Stored items from a collection:
-=-=-

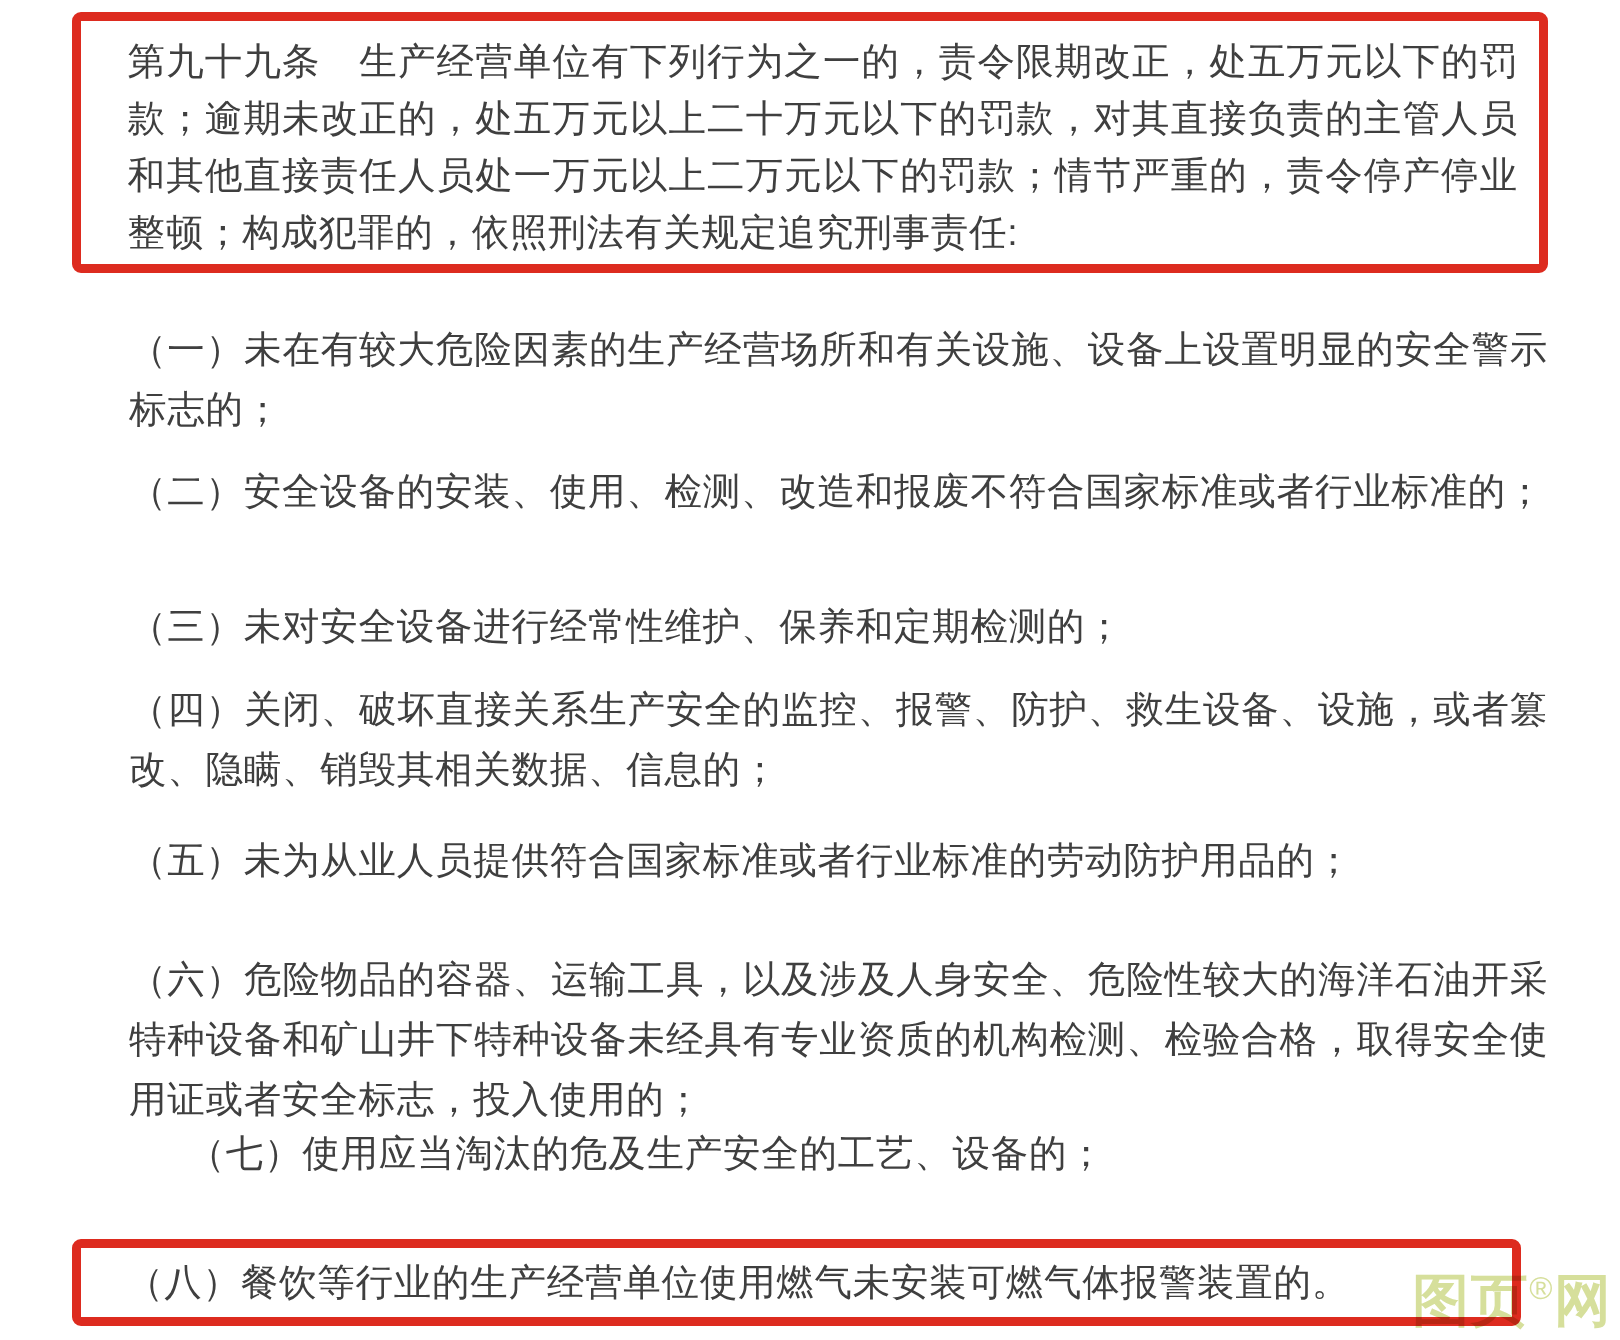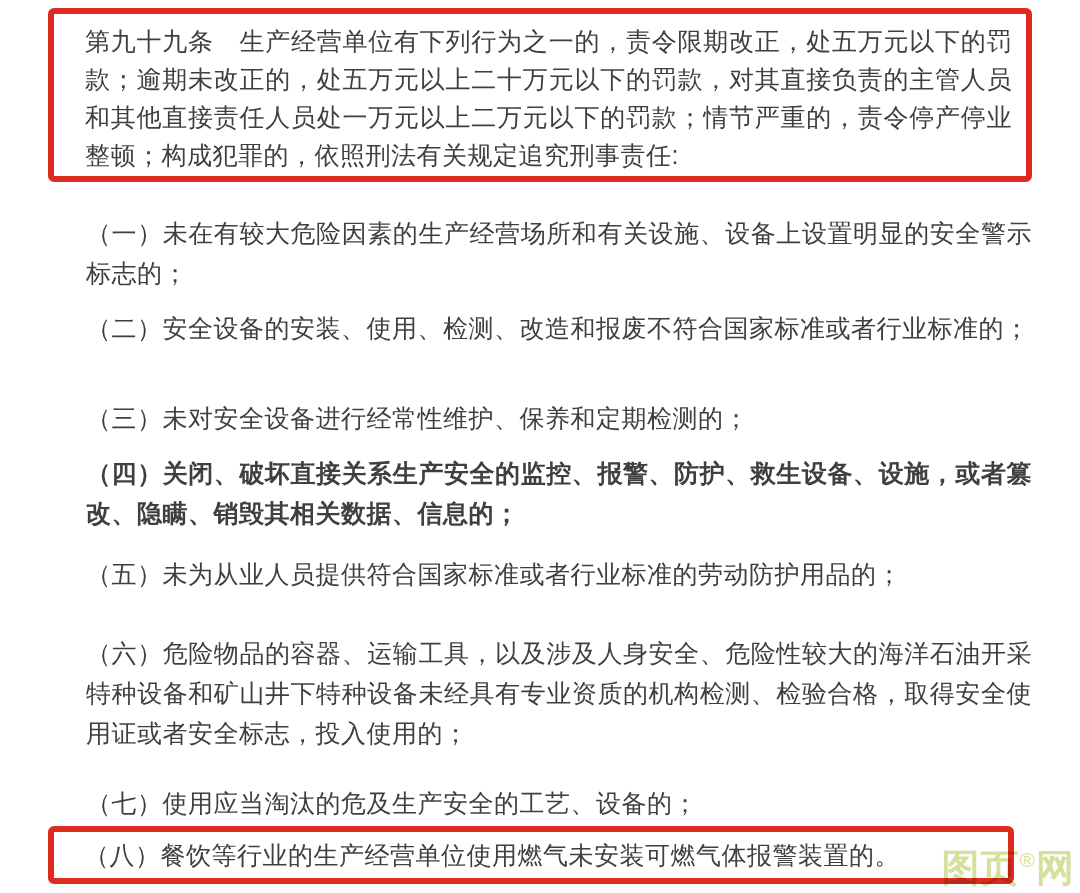--- a/index.html
+++ b/index.html
@@ -37,24 +37,24 @@
     left: 86px;
     width: 946px;
     font-size: 25px;
     line-height: 40px;
     letter-spacing: 0.5px;
     text-align: justify;
   }
   .item-1 { top: 213px; }
   .item-2 { top: 308px; }
   .item-3 { top: 361px; margin-top: 37px; }
-  .item-4 { top: 453px; font-weight: bold; }
+  .item-4 { top: 453px; }
   .item-5 { top: 554px; }
   .item-6 { top: 633px; }
-  .item-7 { top: 783px; }
+  .item-7 { top: 749px; margin-left: 39px; }
   .highlight-item-box {
     position: absolute;
     left: 48px;
     top: 826px;
     width: 966px;
     height: 58px;
     border: 6px solid var(--highlight_border);
     border-radius: 6px;
     padding: 0 10px 1px 30px;
     display: flex;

-=-=-

Reproduce each entry exactly, without the pictures.

--- a/index.html
+++ b/index.html
@@ -37,24 +37,24 @@
     left: 86px;
     width: 946px;
     font-size: 25px;
     line-height: 40px;
     letter-spacing: 0.5px;
     text-align: justify;
   }
   .item-1 { top: 213px; }
   .item-2 { top: 308px; }
   .item-3 { top: 361px; margin-top: 37px; }
-  .item-4 { top: 453px; font-weight: bold; }
+  .item-4 { top: 453px; }
   .item-5 { top: 554px; }
   .item-6 { top: 633px; }
-  .item-7 { top: 783px; }
+  .item-7 { top: 749px; margin-left: 39px; }
   .highlight-item-box {
     position: absolute;
     left: 48px;
     top: 826px;
     width: 966px;
     height: 58px;
     border: 6px solid var(--highlight_border);
     border-radius: 6px;
     padding: 0 10px 1px 30px;
     display: flex;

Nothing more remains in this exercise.